_EXERCISE PROMPT_
Would you work out how many lines below include the word "الثانوية"? Only that number is wanted.

_RECORD EXTRACTS_
▽

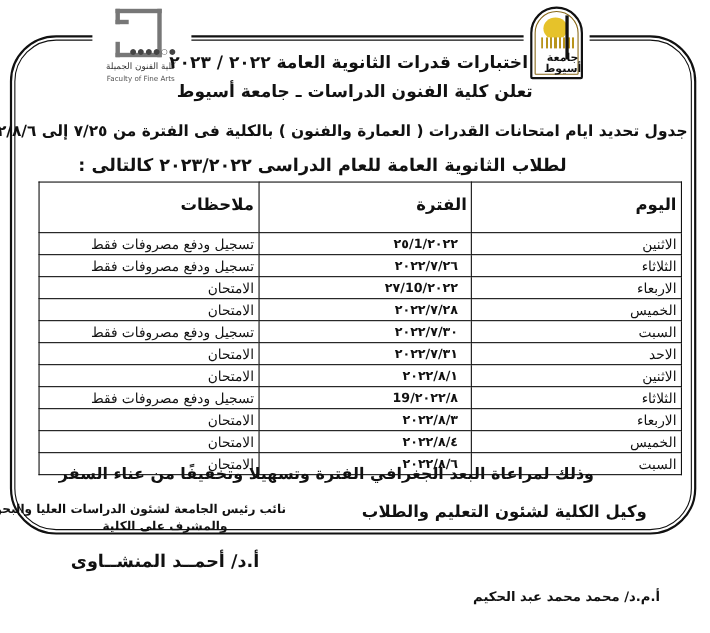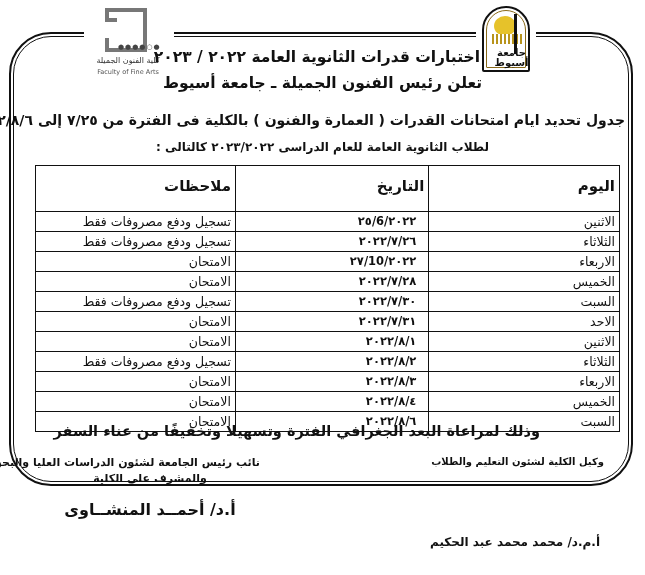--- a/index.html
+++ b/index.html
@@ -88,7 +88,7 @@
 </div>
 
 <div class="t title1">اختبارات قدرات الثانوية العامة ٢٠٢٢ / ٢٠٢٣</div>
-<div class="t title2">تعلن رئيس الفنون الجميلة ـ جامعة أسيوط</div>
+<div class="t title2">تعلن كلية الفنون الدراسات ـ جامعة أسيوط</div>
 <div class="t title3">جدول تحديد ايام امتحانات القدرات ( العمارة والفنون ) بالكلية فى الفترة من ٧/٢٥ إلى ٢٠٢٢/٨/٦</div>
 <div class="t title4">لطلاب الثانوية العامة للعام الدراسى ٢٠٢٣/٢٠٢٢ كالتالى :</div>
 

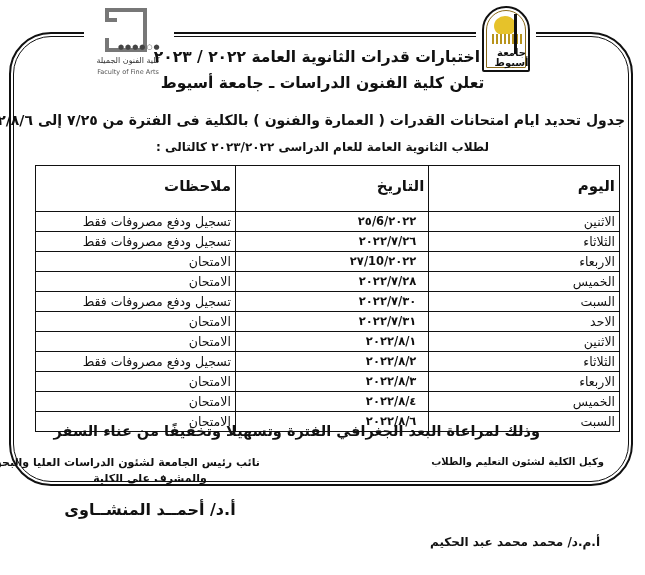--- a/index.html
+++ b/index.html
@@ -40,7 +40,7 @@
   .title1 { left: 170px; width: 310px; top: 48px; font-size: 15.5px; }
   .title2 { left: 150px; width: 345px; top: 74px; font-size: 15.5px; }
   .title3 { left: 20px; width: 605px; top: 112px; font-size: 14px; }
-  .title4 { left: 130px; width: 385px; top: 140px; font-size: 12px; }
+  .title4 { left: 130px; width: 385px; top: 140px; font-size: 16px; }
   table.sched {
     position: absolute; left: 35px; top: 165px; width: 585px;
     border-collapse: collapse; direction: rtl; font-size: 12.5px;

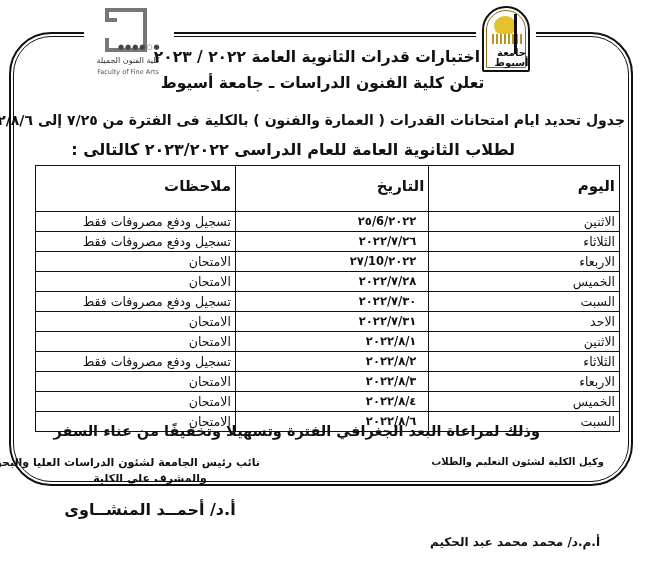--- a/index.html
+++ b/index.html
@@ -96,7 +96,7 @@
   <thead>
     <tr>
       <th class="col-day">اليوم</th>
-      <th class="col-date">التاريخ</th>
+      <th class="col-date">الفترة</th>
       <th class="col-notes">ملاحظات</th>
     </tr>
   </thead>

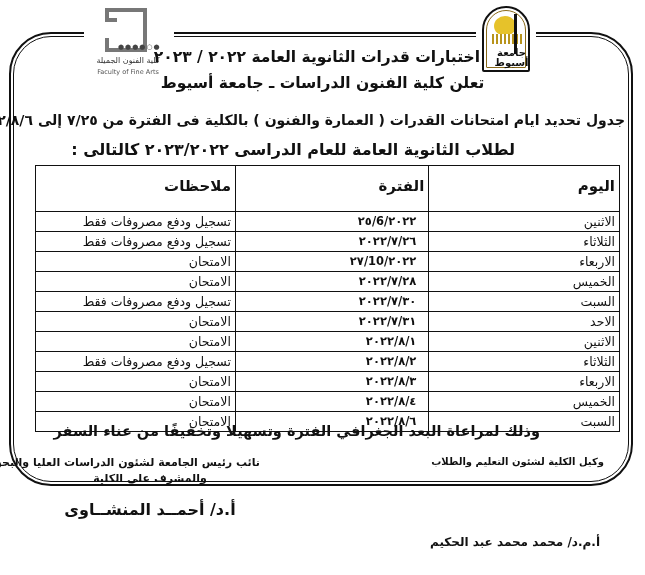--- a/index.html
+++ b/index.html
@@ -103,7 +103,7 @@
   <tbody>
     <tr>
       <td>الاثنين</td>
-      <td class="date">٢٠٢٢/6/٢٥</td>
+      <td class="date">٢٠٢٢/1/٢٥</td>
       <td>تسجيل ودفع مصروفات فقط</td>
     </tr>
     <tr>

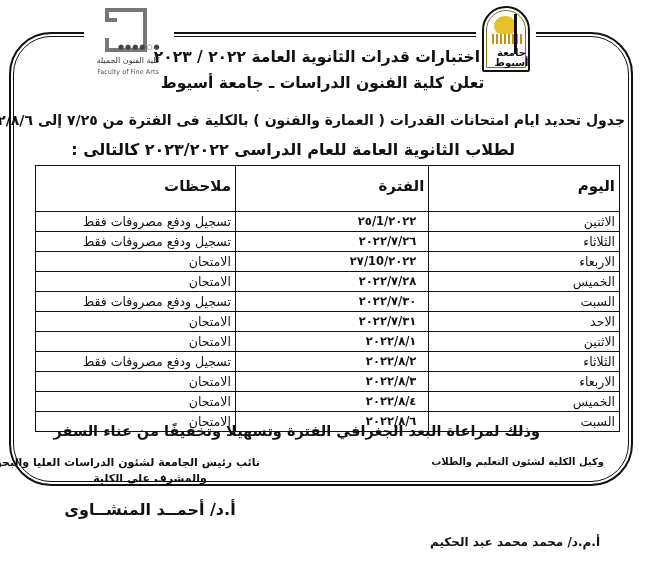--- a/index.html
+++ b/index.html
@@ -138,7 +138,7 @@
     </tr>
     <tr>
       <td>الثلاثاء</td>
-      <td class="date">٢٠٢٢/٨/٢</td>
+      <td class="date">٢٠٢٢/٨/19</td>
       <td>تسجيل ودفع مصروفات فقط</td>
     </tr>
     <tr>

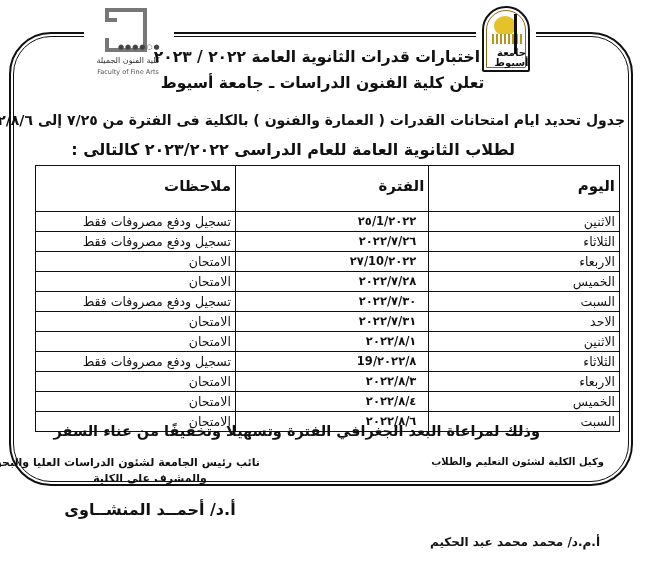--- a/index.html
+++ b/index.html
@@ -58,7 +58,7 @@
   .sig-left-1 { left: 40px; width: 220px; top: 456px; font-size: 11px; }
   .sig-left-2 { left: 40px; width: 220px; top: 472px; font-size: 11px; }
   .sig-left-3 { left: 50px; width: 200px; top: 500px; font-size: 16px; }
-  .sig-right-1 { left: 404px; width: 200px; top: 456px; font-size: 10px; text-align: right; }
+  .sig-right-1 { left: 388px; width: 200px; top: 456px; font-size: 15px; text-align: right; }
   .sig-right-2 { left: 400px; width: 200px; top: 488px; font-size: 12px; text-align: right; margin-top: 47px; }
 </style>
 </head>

△
▽

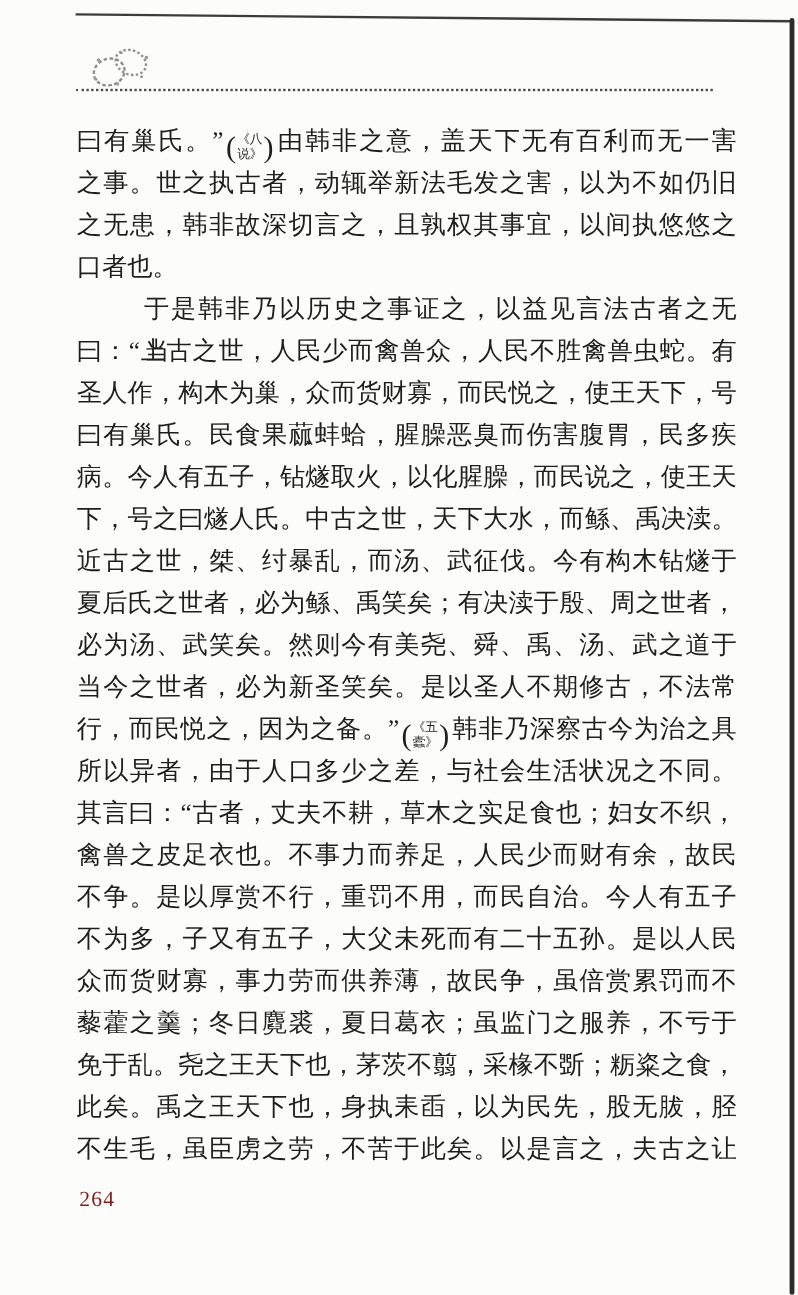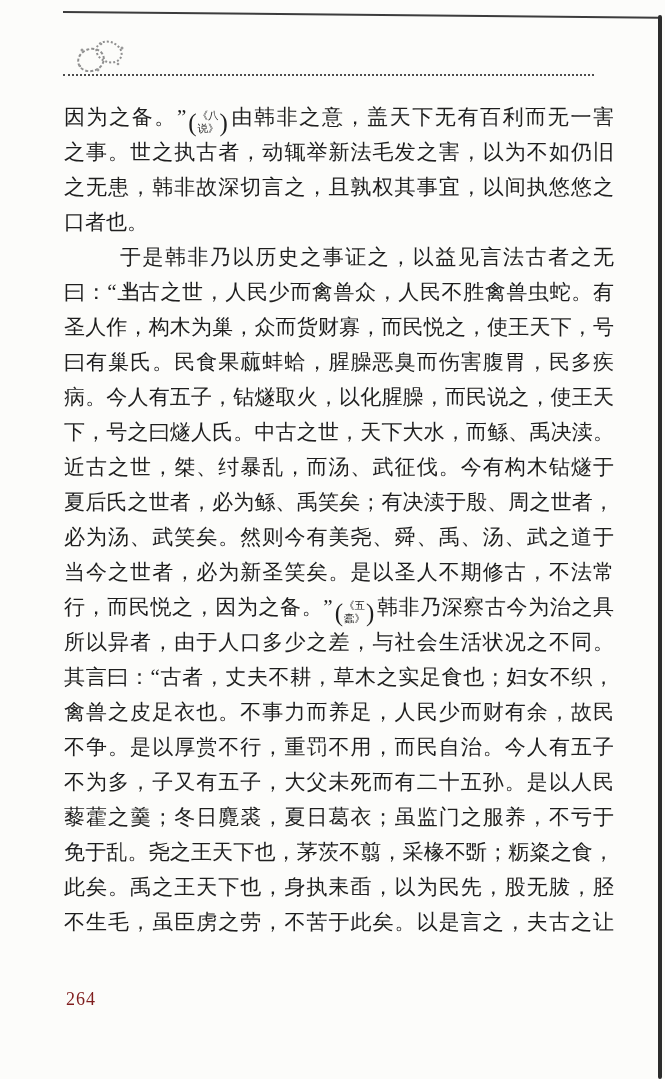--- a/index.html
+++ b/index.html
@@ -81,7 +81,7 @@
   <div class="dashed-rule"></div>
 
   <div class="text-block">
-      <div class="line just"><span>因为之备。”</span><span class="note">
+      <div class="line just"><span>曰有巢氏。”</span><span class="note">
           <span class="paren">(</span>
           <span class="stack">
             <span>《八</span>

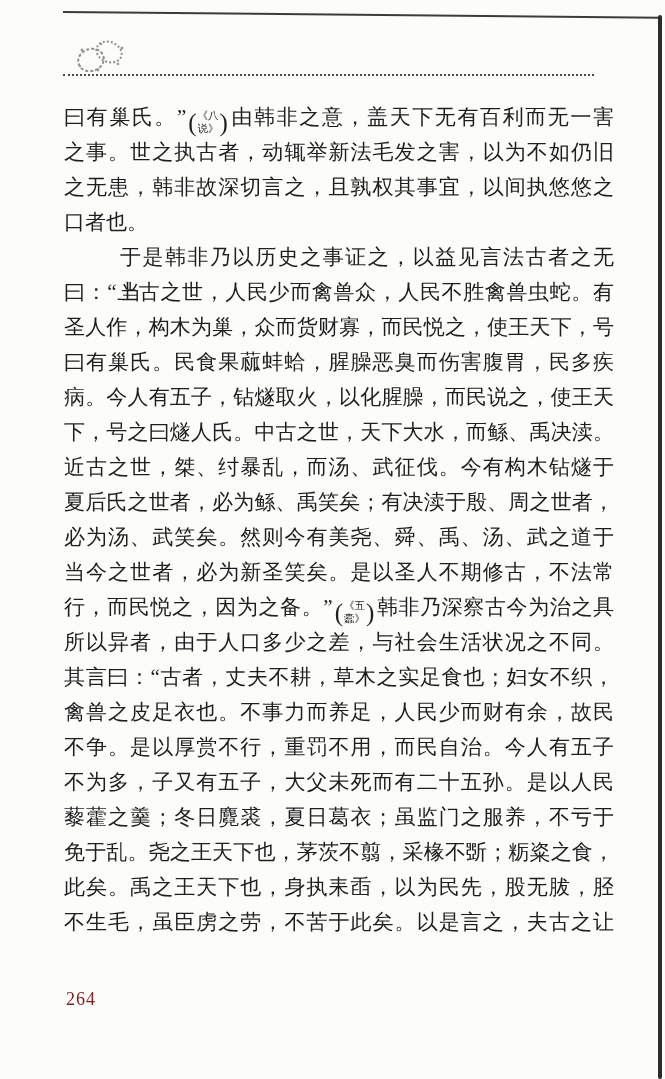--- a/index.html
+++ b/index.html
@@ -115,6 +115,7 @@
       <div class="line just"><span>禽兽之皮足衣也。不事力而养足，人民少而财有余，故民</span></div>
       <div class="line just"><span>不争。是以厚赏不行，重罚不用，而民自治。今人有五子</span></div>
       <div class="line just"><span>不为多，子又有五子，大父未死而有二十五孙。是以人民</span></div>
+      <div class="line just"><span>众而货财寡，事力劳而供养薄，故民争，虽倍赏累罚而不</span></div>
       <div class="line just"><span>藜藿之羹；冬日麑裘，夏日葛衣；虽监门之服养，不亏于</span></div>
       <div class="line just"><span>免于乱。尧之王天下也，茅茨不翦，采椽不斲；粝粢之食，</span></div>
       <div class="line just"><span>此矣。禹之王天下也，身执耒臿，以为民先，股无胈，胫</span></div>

△
▽

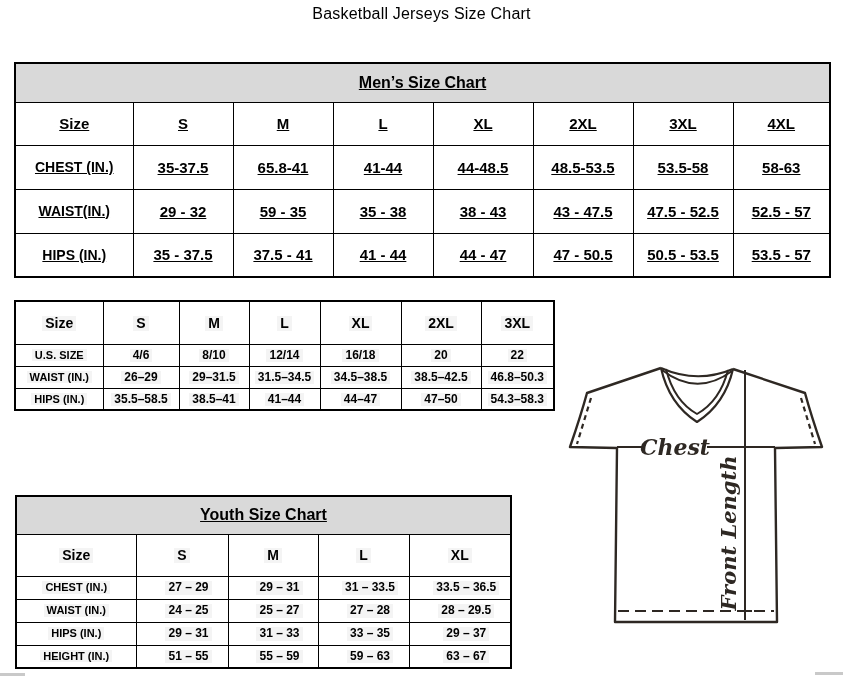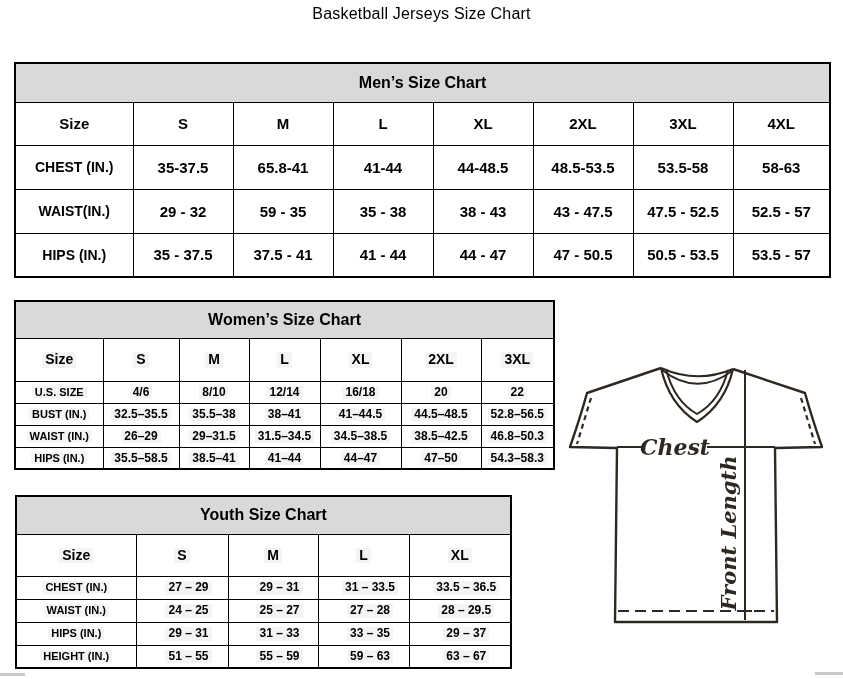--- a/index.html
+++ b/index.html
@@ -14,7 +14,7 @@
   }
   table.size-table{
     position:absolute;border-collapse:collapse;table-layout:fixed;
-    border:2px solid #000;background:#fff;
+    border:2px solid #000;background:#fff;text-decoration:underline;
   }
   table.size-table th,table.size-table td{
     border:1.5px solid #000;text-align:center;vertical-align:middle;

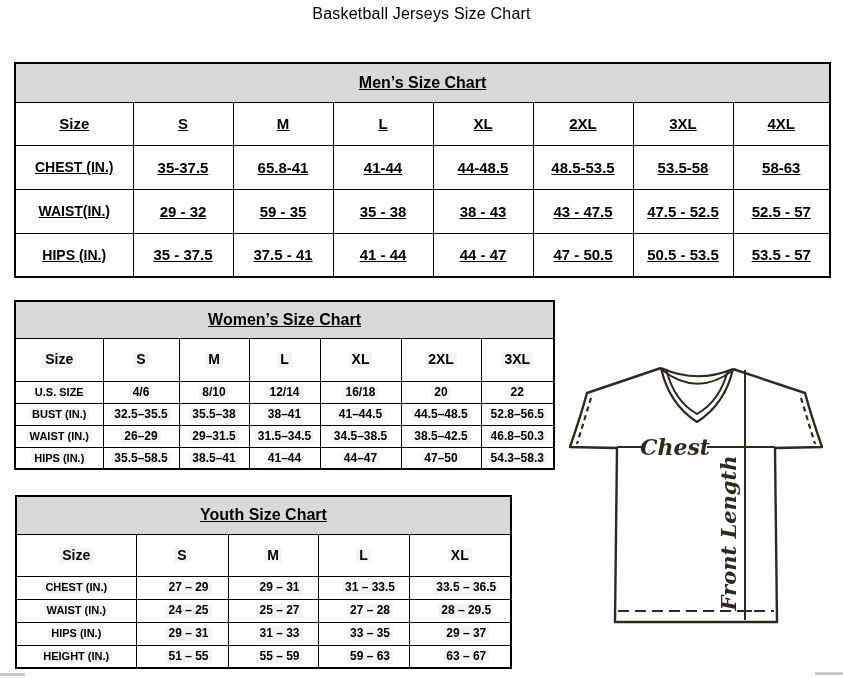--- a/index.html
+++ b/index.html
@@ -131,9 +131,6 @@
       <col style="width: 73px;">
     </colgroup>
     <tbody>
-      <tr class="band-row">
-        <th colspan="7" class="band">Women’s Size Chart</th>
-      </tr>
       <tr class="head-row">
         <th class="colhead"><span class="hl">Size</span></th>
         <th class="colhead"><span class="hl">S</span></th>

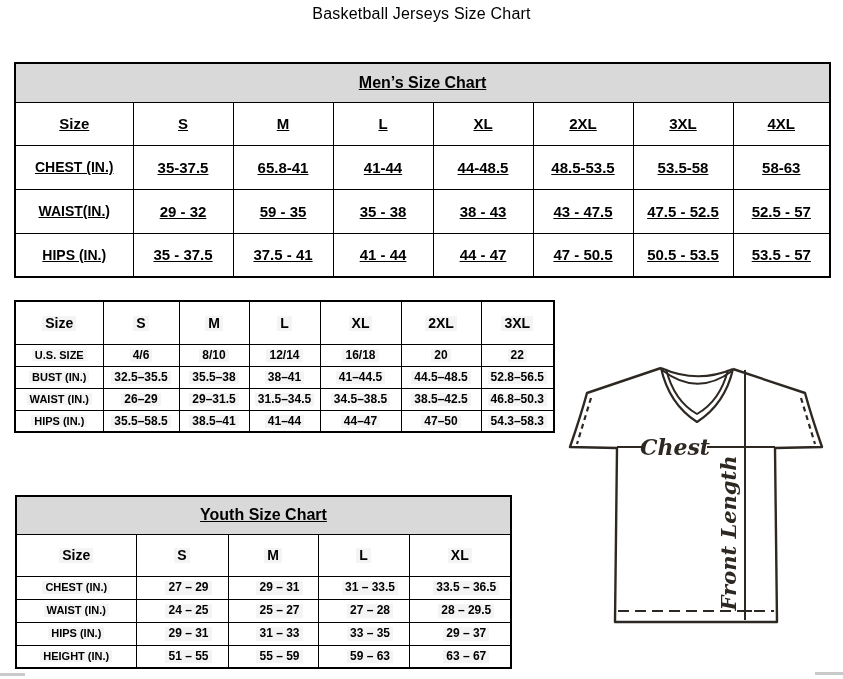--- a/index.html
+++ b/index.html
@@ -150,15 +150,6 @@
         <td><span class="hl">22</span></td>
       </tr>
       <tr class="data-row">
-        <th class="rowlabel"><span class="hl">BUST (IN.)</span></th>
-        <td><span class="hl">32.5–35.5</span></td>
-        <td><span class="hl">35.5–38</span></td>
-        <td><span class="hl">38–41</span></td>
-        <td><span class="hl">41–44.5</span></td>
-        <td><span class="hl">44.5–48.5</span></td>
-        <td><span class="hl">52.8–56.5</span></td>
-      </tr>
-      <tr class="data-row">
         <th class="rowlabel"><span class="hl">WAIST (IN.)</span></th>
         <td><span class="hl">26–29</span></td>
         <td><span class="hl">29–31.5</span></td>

△

_EXERCISE RESPONSE_
2